Professor Richard Freund, director of the Greenberg Center, who teaches the course “Jewish, Christian and Islamic Ethics” at the University of Hartford, will serve as the moderator for the evening. Freund is a 2004 recipient of a bone marrow transplant thanks to a Gift of Life Bone Marrow Foundation drive like the one that Hillel is conducting. Shari Ungeleider from the JGDC will talk about some of the major advances in identifying many Jewish genetic diseases through early screening.
The field of genetics has revolutionized and the unlocking of the human genome has led to and will continue to direct scientists in a quest to help cure some of the diseases that plague humankind.
People from a Jewish heritage are more likely than the general population to be carriers of certain genetic diseases. Carriers are usually healthy and unaffected by the diseases, but when coupled with another carrier, the risk of passing along the disease to a child rises to 1 in 4.

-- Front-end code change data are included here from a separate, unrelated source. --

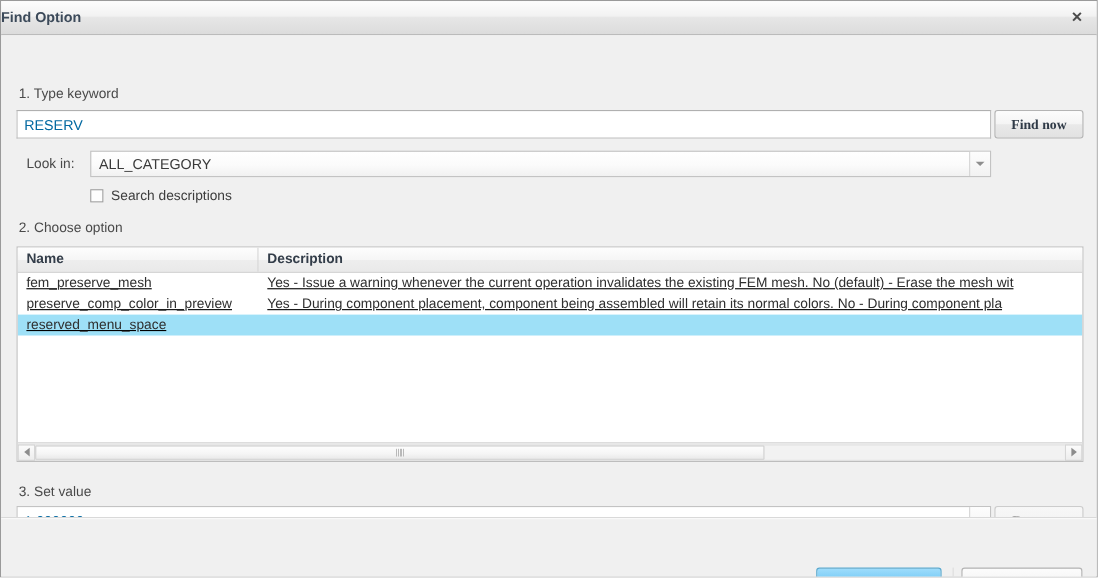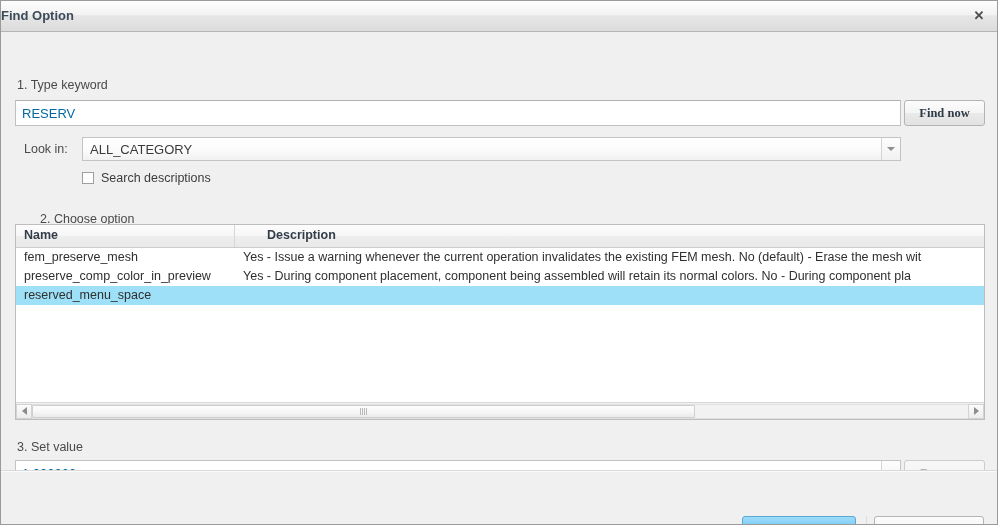"2. Choose option" div.step-label { margin-left: 23px -> none; top: 180px -> 168px }
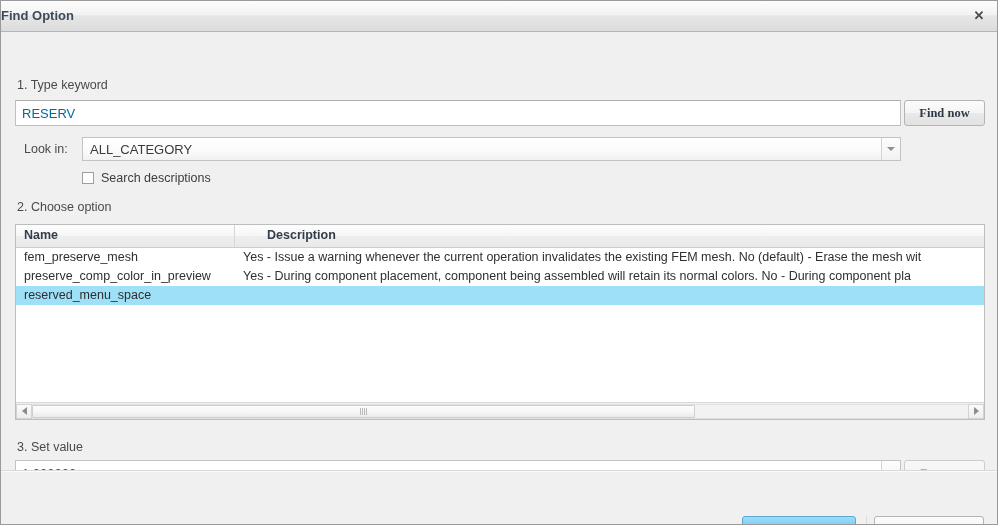"Name" .thead { gap: 24px -> none }
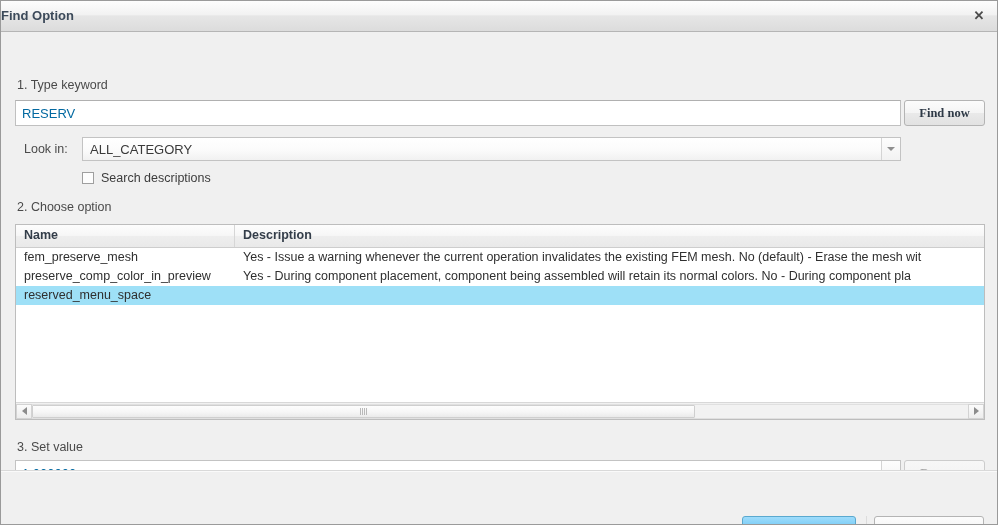"fem_preserve_mesh" .tbody { text-decoration: none -> underline }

There are now tests for more than 25 diseases of concern to people of Jewish heritage. The Jewish Genetic Disease Consortium (JGDC), urges Jewish and interfaith couples to be screened prior to beginning a family. The JGDC consists of geneticists, physicians, rabbis and families who have been affected by one of the genetic disease. It was created in 2005 and gives one voice to many that share the common goal of increasing awareness and carrier screening for genetic diseases found more frequently in the Jewish population.
For decades, it has been common for Jews to be to be tested for Tay-Sachs, a degenerative disease that is usually fatal by the age of 4. However, many other disorders that are found in the Jewish communities are less known, but just as devastating.
There are different genetic concerns for people of Ashkenazi Jewish background (Germany, French and Eastern Europe), and persons of Sephardic or Mizrahi Jewish background (Mediterranean, Iran/Persia or Middle East).. These diseases are autosomal recessive, which means that both parents must be carriers of the same disease to have an affected child. If they are both carriers, each pregnancy has a 25 percent chance that their child will be affected with that disease. Carrier status can be passed down through many generations without anyone being aware.
The JGDC recommends screening prior to conception as this affords the couple many more options. Genetic screening panels are now affordable and often covered by insurance. If carrier couples are discovered through screening, there are many options for that couple to have healthy family.